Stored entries

((

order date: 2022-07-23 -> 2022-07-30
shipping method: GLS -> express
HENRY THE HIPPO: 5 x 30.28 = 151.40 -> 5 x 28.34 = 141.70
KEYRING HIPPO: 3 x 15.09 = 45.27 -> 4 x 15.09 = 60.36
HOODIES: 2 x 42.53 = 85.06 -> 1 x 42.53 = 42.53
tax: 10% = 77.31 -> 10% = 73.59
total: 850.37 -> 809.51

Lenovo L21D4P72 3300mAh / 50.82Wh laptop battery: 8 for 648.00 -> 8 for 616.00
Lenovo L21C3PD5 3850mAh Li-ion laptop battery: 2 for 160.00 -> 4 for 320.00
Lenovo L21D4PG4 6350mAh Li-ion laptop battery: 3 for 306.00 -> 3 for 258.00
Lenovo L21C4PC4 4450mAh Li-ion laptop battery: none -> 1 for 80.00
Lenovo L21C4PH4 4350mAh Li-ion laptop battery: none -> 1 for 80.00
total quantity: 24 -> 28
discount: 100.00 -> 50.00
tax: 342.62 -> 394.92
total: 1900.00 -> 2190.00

))

Exercise goal
Only the lines from the one with "HOODIES: 2 x" through the final line above belong in the answer, each retyped exactly.

Reply
HOODIES: 2 x 42.53 = 85.06 -> 1 x 42.53 = 42.53
tax: 10% = 77.31 -> 10% = 73.59
total: 850.37 -> 809.51

Lenovo L21D4P72 3300mAh / 50.82Wh laptop battery: 8 for 648.00 -> 8 for 616.00
Lenovo L21C3PD5 3850mAh Li-ion laptop battery: 2 for 160.00 -> 4 for 320.00
Lenovo L21D4PG4 6350mAh Li-ion laptop battery: 3 for 306.00 -> 3 for 258.00
Lenovo L21C4PC4 4450mAh Li-ion laptop battery: none -> 1 for 80.00
Lenovo L21C4PH4 4350mAh Li-ion laptop battery: none -> 1 for 80.00
total quantity: 24 -> 28
discount: 100.00 -> 50.00
tax: 342.62 -> 394.92
total: 1900.00 -> 2190.00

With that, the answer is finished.